A Cyclical Explosive Model of the Cathode Spot

A fundamental role of microexplosions on the cathode in discharge initiation and development is established on the basis of the author´s earlier studies of pulsed vacuum discharges. Upon analyzing some methods of vacuum arc initiation, the conclusion is reached that all of them are based in the end on the occurrence of a microexplosion on the cathode. Self-maintenance of an arc is due to the fact that each preceding microexplosion creates the conditions for appearance of one or a few new microexplosions.
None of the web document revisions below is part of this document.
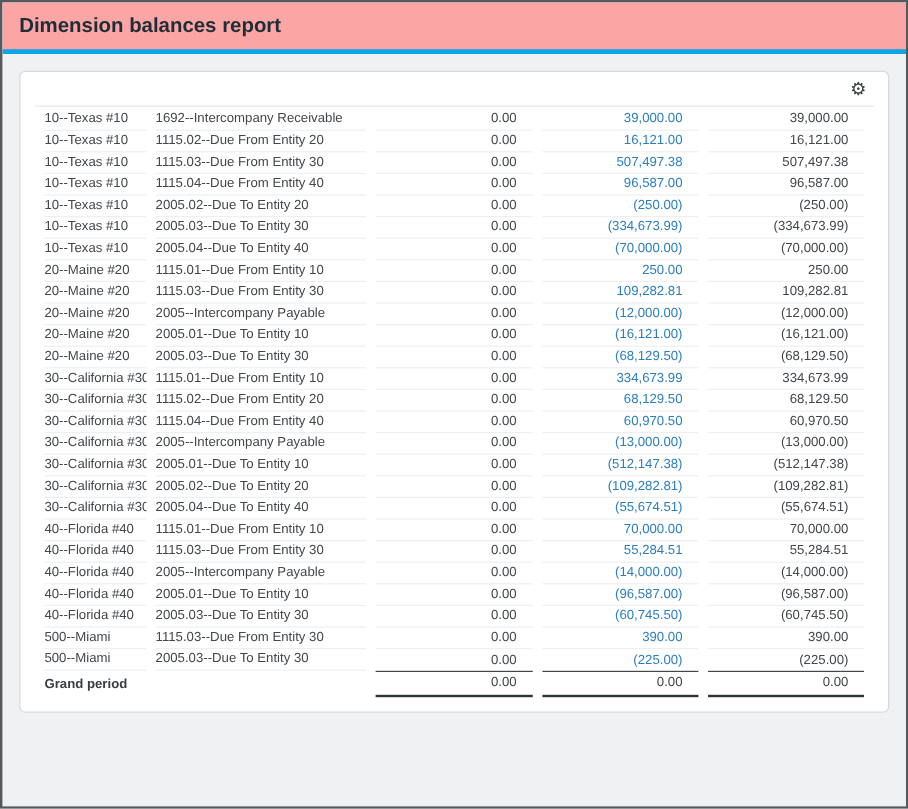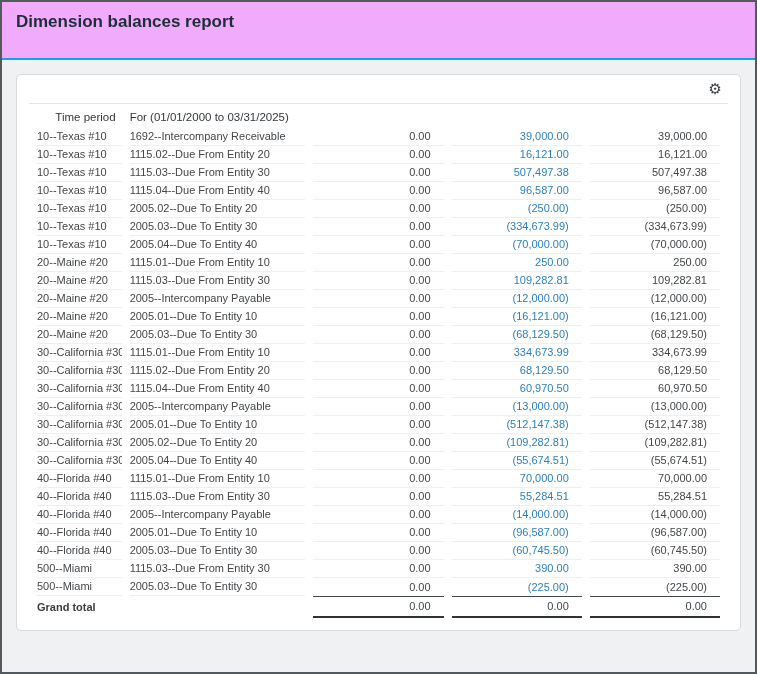--- a/index.html
+++ b/index.html
@@ -14,9 +14,9 @@
   }
 
   .page-header {
-    background: #f0abfc;
-    padding: 10px 14px 26px 14px;
-    border-bottom: 2px solid #0ea5e9;
+    background: #fca5a5;
+    padding: 10px 14px 9px 14px;
+    border-bottom: 4px solid #0ea5e9;
   }
   .page-title {
     margin: 0;

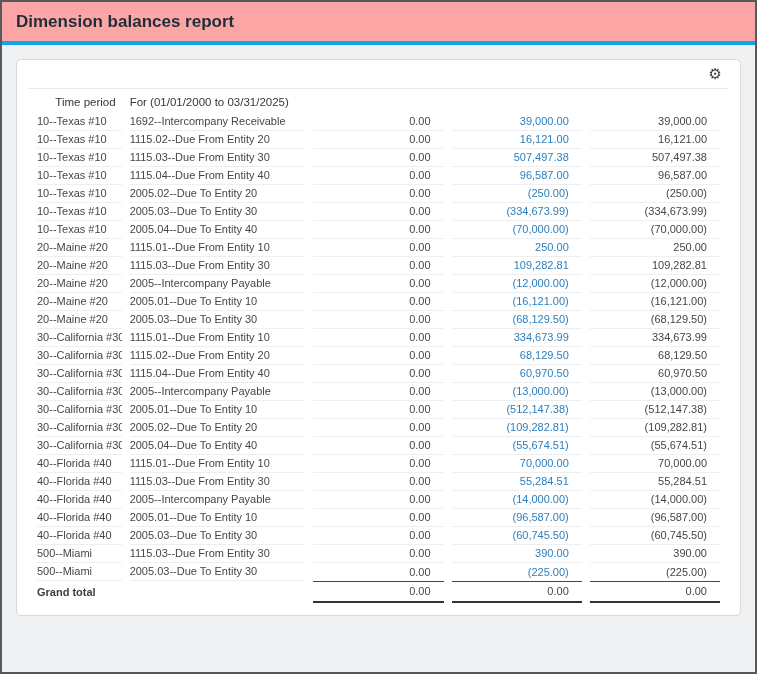--- a/index.html
+++ b/index.html
@@ -144,10 +144,6 @@
           <col class="c-closing">
         </colgroup>
         <thead>
-          <tr class="period-row">
-            <th class="tp">Time period</th>
-            <th colspan="4">For (01/01/2000 to 03/31/2025)</th>
-          </tr>
         </thead>
         <tbody id="report-rows">
             <tr>

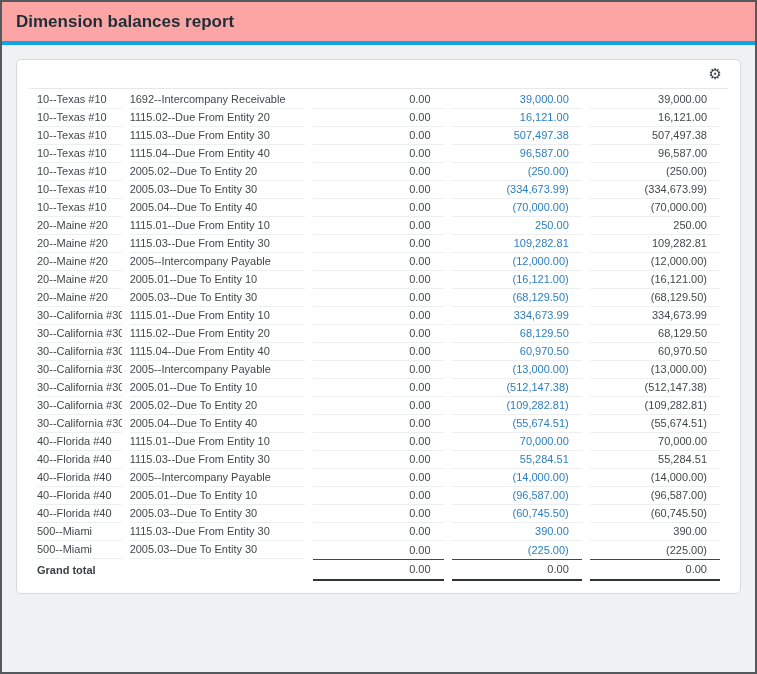--- a/index.html
+++ b/index.html
@@ -331,7 +331,7 @@
           </tbody>
         <tfoot>
           <tr>
-            <td class="gt-label">Grand total</td>
+            <td class="gt-label">Grand period</td>
             <td></td>
             <td class="total">0.00</td>
             <td class="total">0.00</td>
It is shown that microexplosions occur in a cyclical manner, i.e. they appear due to fast heating of the cathode microarea and then cease because this area cools in consequence of the decreased current density, the heat conductance, the intensity of electron emission, and evaporation. It is suggested that new microexplosions necessary for self-maintenance of a vacuum arc occur due to the explosion of a metal neck which forms on the detachment of a liquid drop from a point, when a current density of up to l09 A · cm-2 flows through the neck. The drops form due to the high-pressure plasma (up to 109 Pa) that affects the liquid metal. The suggested model explains many wellknown experimental results: the high current density in a cathode spot, the cathode spot random motion, the emission of microdrops from the cathode spot, the threshold arc current, etc.